1111 1111 0001 / 1111 1110 0000

This will usually have a higher deduplication perecentage than File level, as files of different types that have identical segments (sub-file level) will still see some level of deduplication. But this isn’t the best solution, and “fixed” itself is an antonym for flexible, which is what we all want our technology to be.

Variable block level (what Avamar uses)

- This uses an intelligent method to determine segment size based on the data itself to determine length size. It provides much greater granularity in finding duplicate data

Avamar’s intelligence allows it to look at a file, read the header and say “this is an X type of file, so I’m going to break it into these variable segments”. This provides the greatest level of deduplication. So with that foundation, we’ll move into more details as to the process Avamar uses to dedupe at the source, and also globally across all clients.

THE PROCESS

Note: Most of the following process happens on the CLIENT itself, which is where “source dedupe” happens. Keep this in mind when reading through this post and watching the video at the bottom. The benefit of this are faster backups, and substantially less consumption of bandwidth, which is ideal in environments that have smaller WAN pipes between offices or backups that run past their backup windows.
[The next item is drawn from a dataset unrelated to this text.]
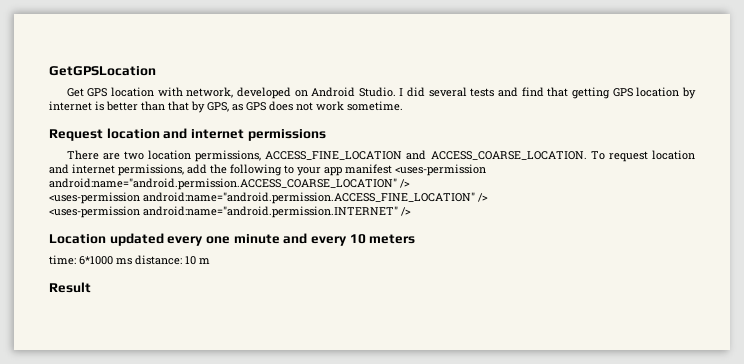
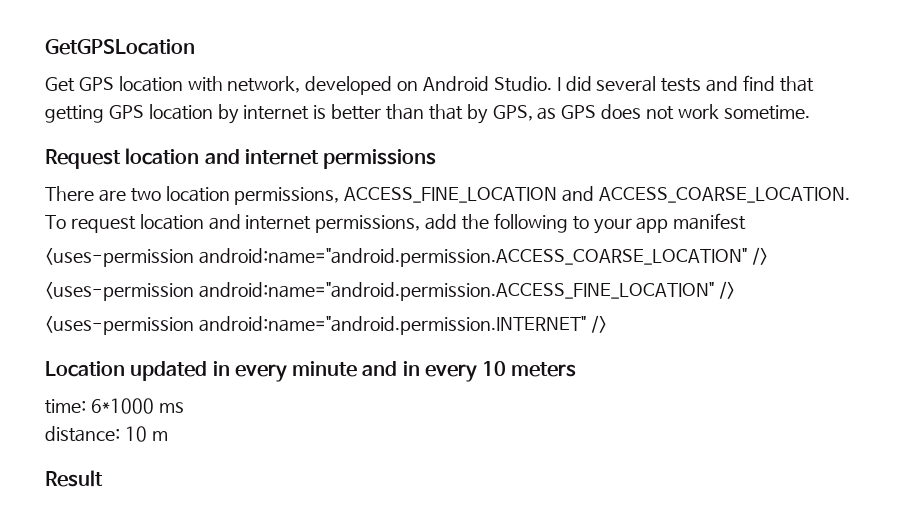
(392, 169) none -> (747, 221) //
[167,236,230,246] every one -> [212,361,287,382] in every
(308, 238) none -> [402,361,420,376] in
(132, 261) none -> (184, 407) //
When a file is backed up to an Avamar server, the file is hashed using its metadata (file size, date modified, etc.), and this 20-byte SHA1 hash is stored in the “file cache” file locally on the client. When this client goes to backup its data, this file is loaded into RAM, and each file is hashed and compared to the hashes in the file. If it matches, it means the file has already been backed up and has not been modified, so the next file is processed. Because this is done in memory, it happens VERY quickly, and it’s common to see 95-98% of data on a traditional file system be satisfied against the file cache.

Assume the file HAS been changed, and therefore the hash of the file no longer matches the hash in the file cache. From here, the data will be broken into variable segment lengths through Avamar’s patented sticky byte factoring process. These segments are then compressed and hashed, and the resulting hash is written to a HASH CACHE file locally on the client. This file is also loaded into RAM when a backup is initiated.

When the client begins it backup, each of these segments will be compared against hashes in the hash cache, and if it matches any hash (which could be from a different file), it will not send the data to the Avamar system, because it knows that specific piece of data has already been backed up.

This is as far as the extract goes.